Items from a data source
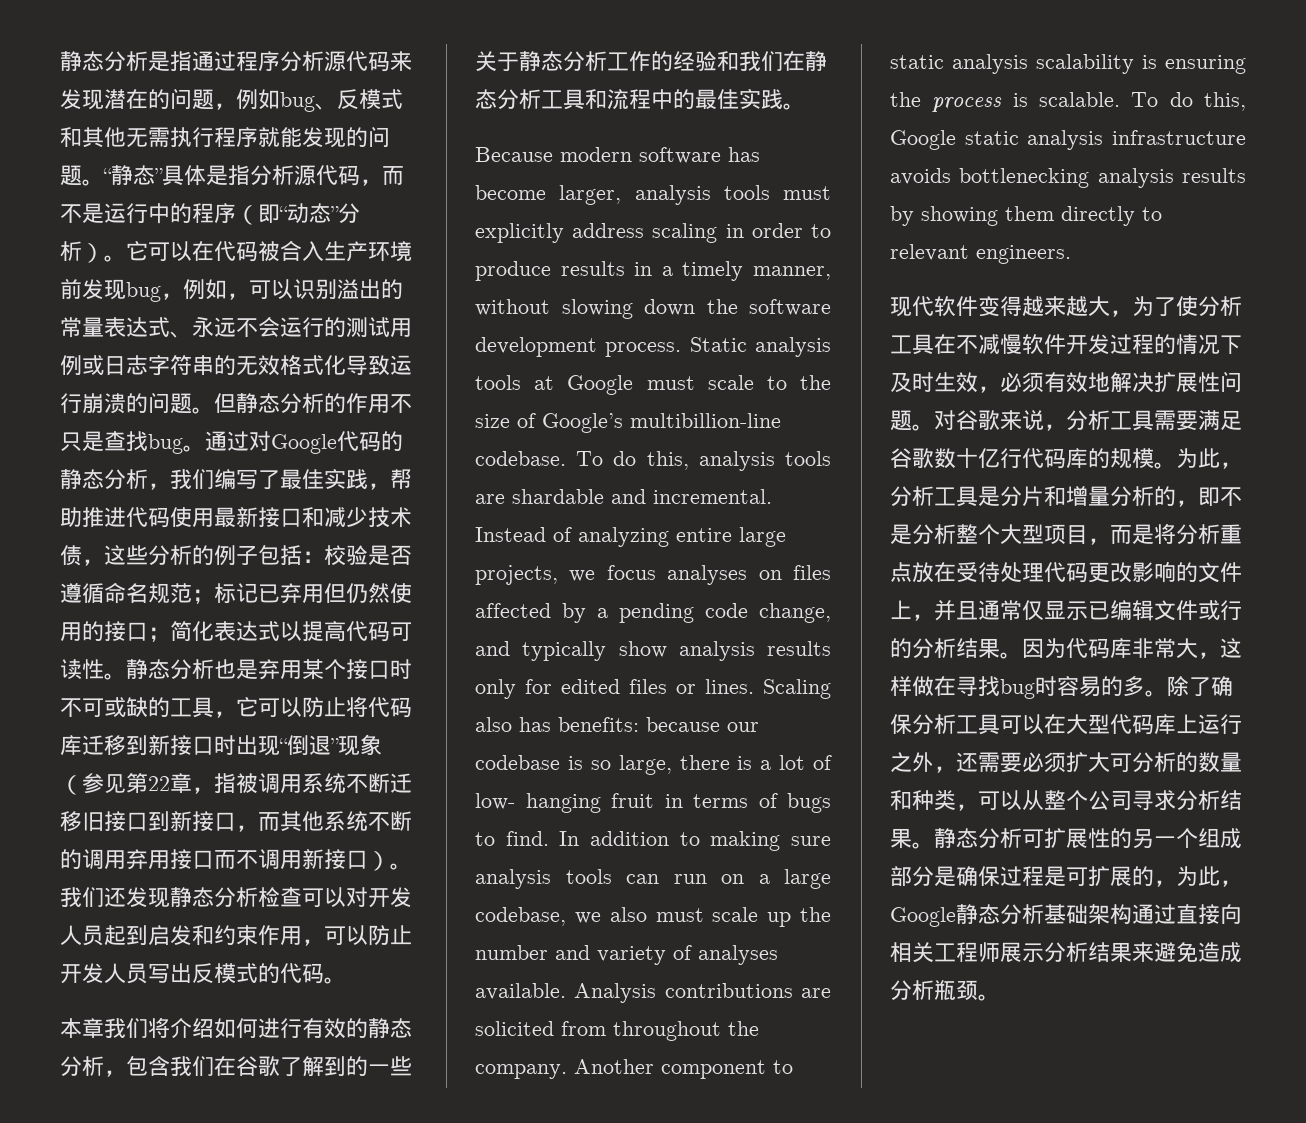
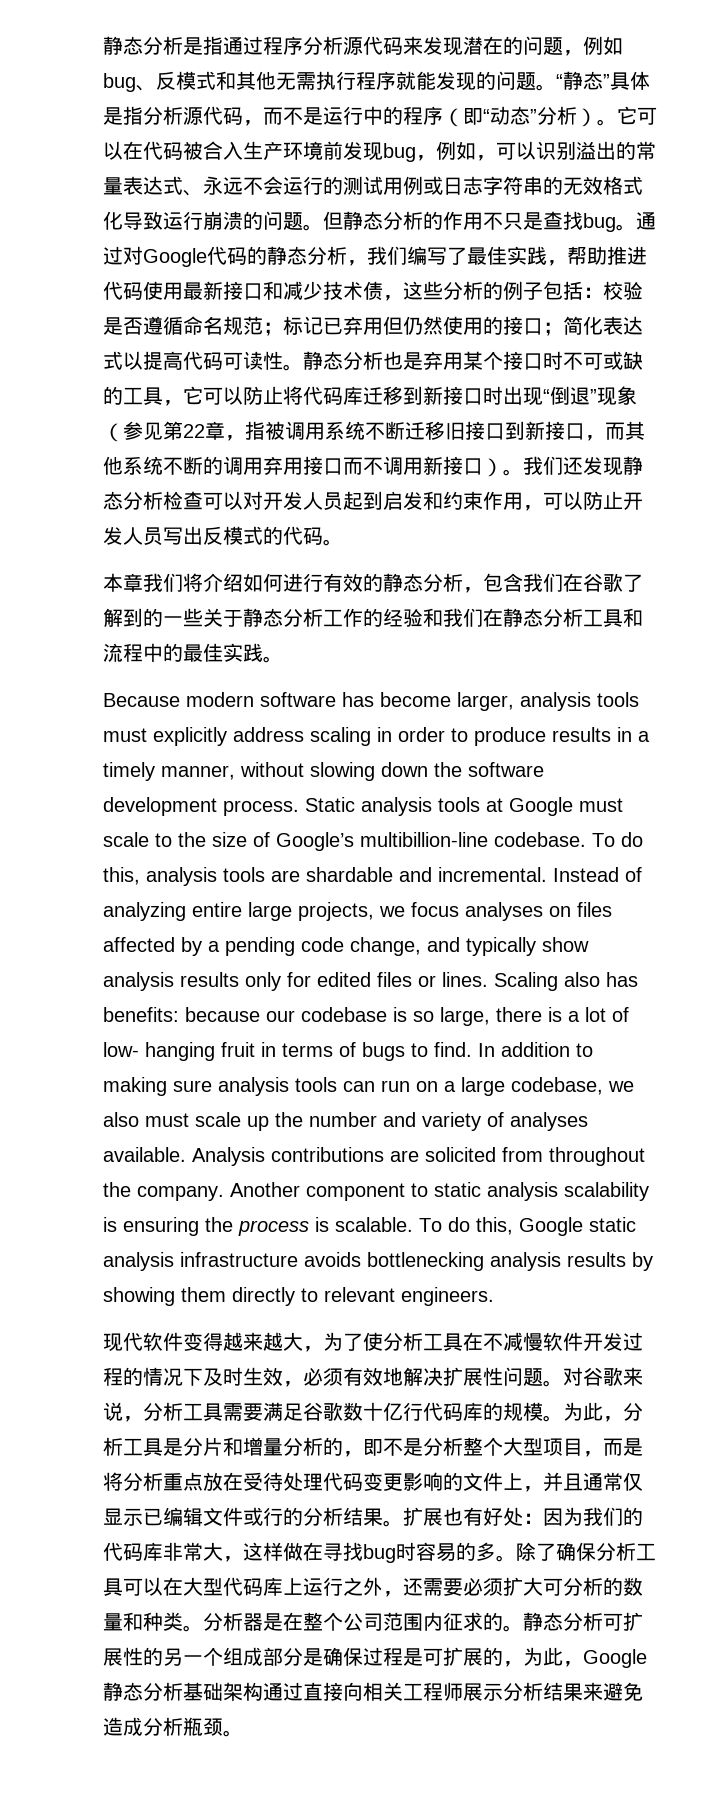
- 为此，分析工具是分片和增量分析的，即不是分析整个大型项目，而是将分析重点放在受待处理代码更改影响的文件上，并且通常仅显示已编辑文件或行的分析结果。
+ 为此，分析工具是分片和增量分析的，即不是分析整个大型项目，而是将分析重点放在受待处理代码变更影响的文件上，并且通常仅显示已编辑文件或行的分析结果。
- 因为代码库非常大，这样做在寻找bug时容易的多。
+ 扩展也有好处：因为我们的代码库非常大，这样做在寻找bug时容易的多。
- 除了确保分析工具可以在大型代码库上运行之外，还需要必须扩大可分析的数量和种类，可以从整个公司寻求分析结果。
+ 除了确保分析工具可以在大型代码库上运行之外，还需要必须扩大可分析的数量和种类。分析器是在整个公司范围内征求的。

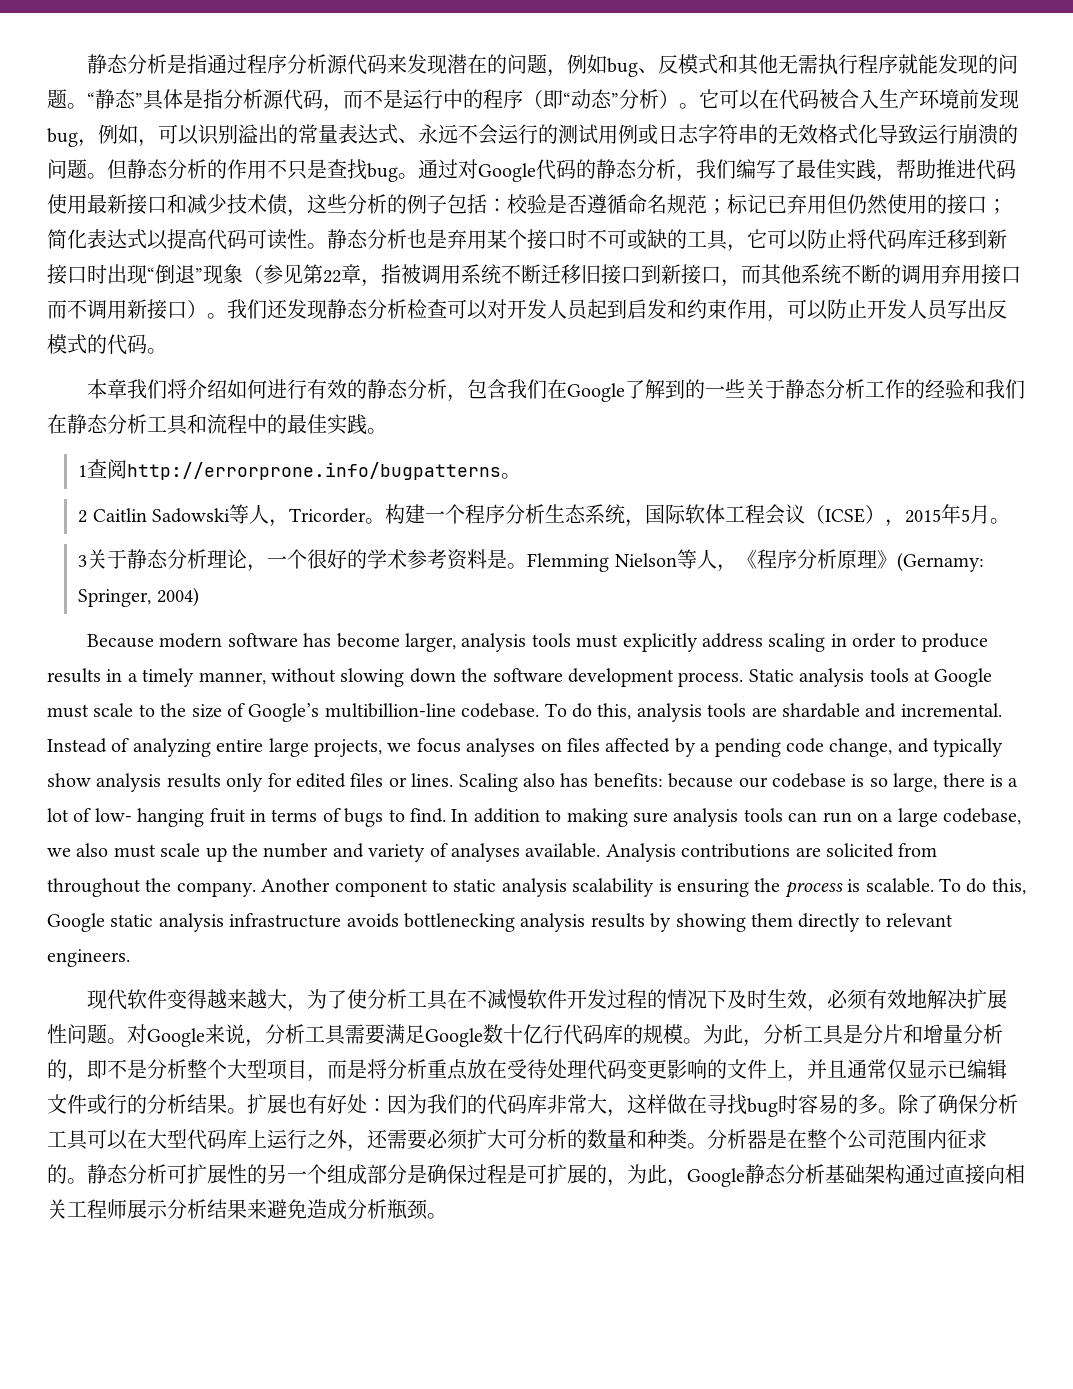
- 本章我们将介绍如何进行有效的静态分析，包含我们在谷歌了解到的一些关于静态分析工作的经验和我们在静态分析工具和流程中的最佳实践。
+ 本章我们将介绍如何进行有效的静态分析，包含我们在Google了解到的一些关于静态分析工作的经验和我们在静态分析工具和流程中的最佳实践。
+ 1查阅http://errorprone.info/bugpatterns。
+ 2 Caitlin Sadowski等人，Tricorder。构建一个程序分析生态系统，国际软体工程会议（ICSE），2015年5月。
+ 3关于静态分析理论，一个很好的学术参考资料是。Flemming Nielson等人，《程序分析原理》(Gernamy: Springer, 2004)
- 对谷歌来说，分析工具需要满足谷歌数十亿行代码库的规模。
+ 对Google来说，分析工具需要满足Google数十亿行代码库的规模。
--
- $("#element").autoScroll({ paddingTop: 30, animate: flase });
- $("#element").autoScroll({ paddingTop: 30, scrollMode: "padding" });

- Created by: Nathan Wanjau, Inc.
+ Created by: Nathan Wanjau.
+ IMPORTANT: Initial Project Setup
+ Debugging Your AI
--
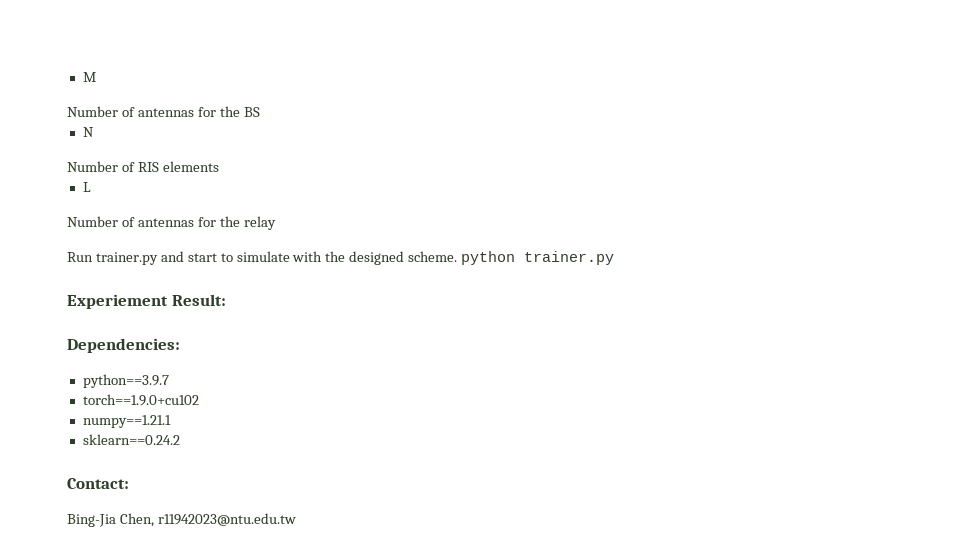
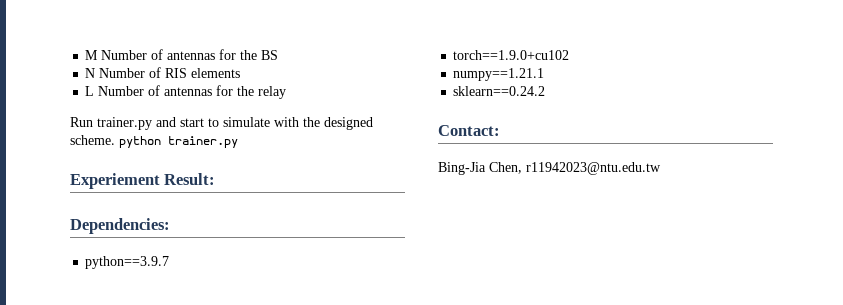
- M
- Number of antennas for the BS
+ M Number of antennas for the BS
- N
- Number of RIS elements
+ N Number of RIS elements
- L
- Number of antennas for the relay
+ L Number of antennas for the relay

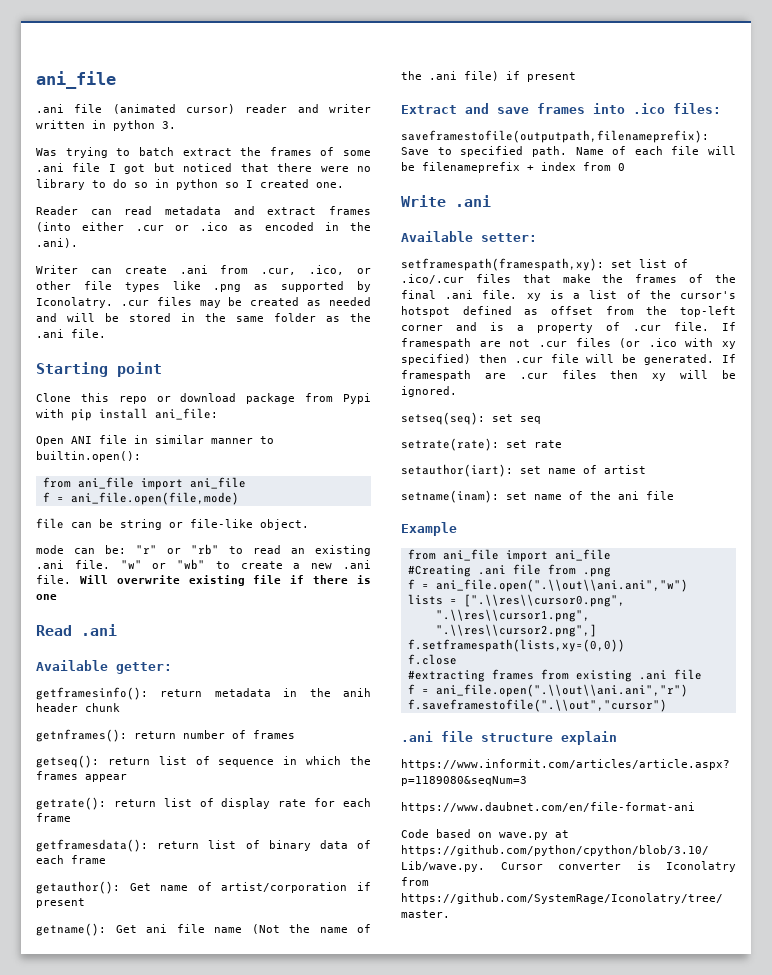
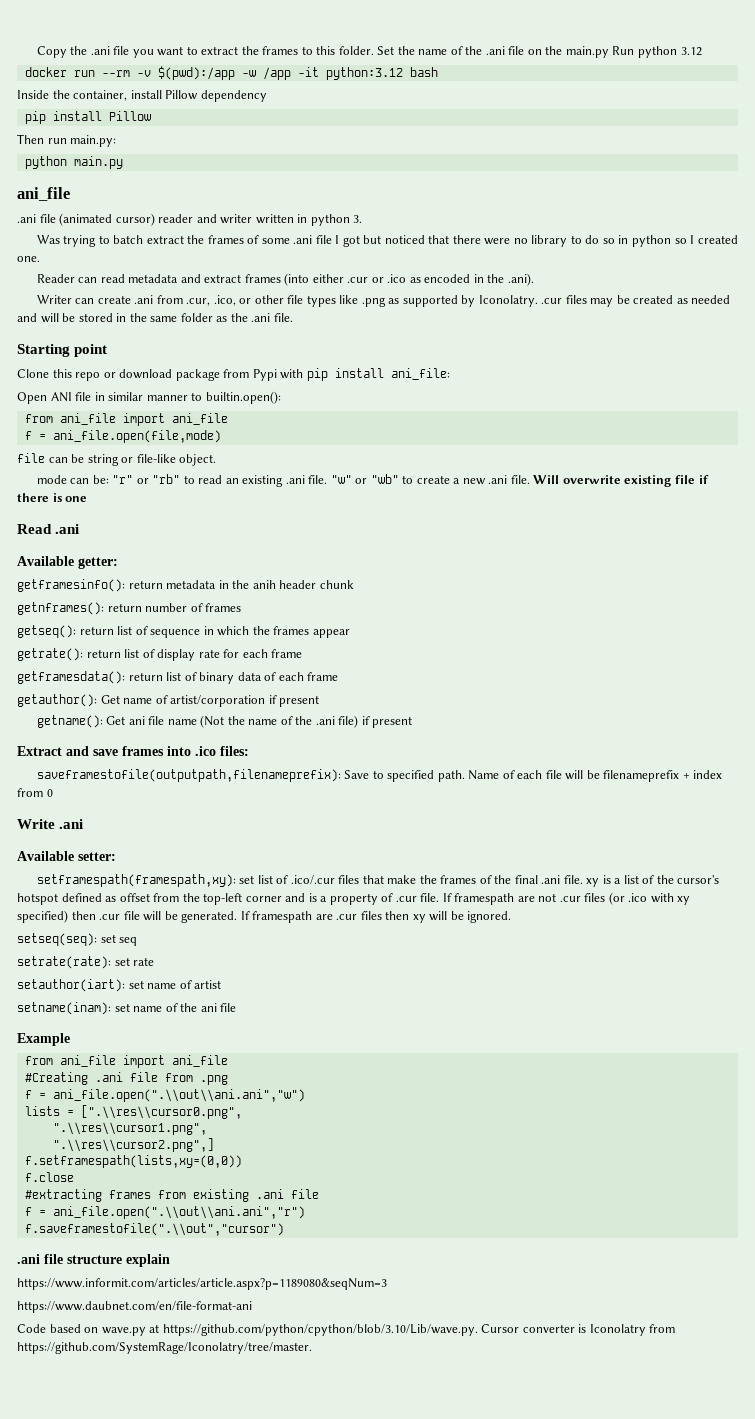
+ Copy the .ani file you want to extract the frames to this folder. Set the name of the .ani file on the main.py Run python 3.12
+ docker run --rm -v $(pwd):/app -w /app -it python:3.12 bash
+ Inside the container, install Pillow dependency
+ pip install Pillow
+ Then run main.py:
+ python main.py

- **EXERCISE OBJECTIVE**:
Would you copy every line of the entries in which "autoScroll" appears?

- **PROBLEM SOLUTION**:
- $("#element").autoScroll({ paddingTop: 30, animate: flase });
- $("#element").autoScroll({ paddingTop: 30, scrollMode: "padding" });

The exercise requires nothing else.